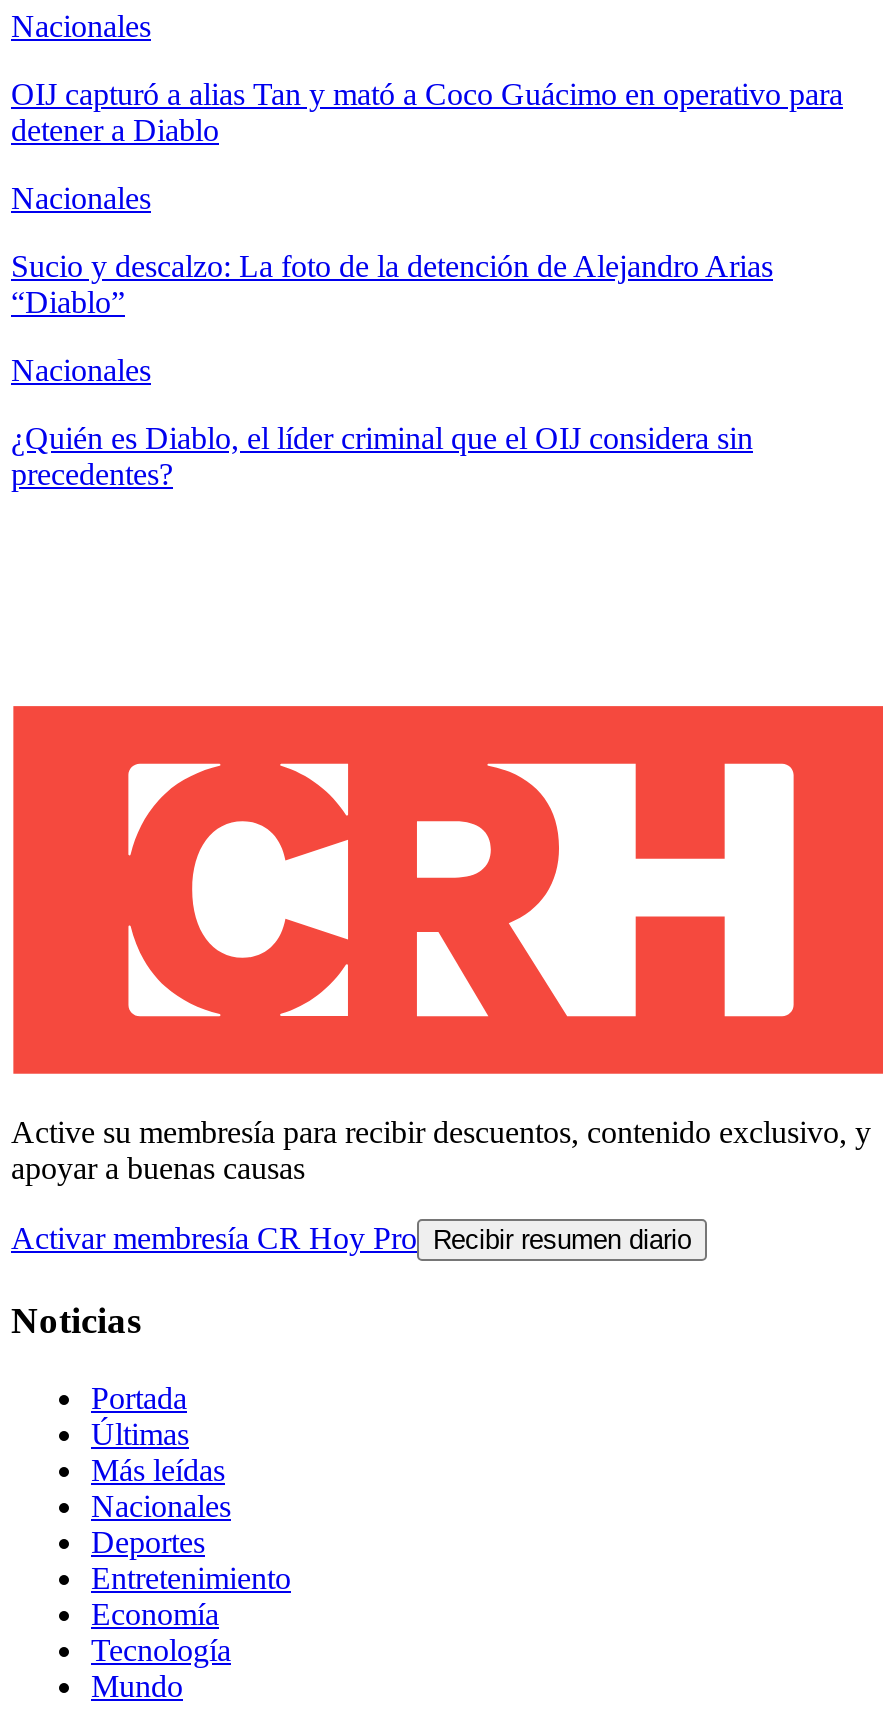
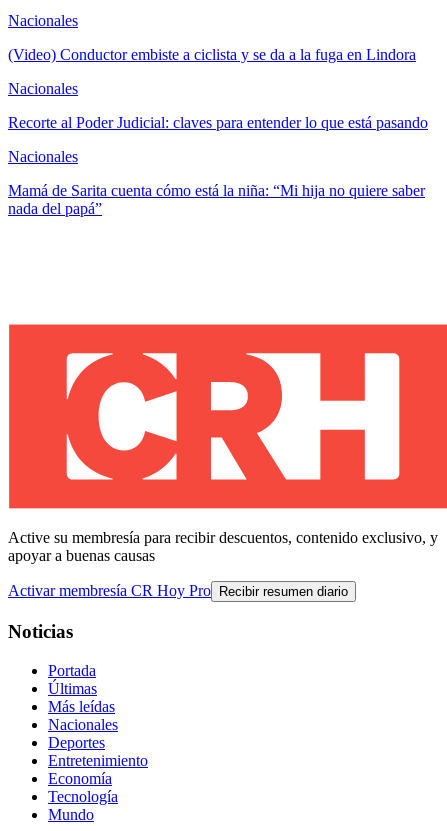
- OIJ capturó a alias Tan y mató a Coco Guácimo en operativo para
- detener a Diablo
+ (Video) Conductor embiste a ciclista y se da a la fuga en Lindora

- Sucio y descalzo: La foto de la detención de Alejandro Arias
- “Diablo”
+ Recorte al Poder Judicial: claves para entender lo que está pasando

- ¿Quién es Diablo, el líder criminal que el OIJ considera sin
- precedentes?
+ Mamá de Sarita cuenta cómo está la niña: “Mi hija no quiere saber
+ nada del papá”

# # # # #

- _Problem details_
Only one span is to be repeated: the line with "- precedentes?" through the final line of the entries above, word for word.

- _Output of the task_
- precedentes?
+ Mamá de Sarita cuenta cómo está la niña: “Mi hija no quiere saber
+ nada del papá”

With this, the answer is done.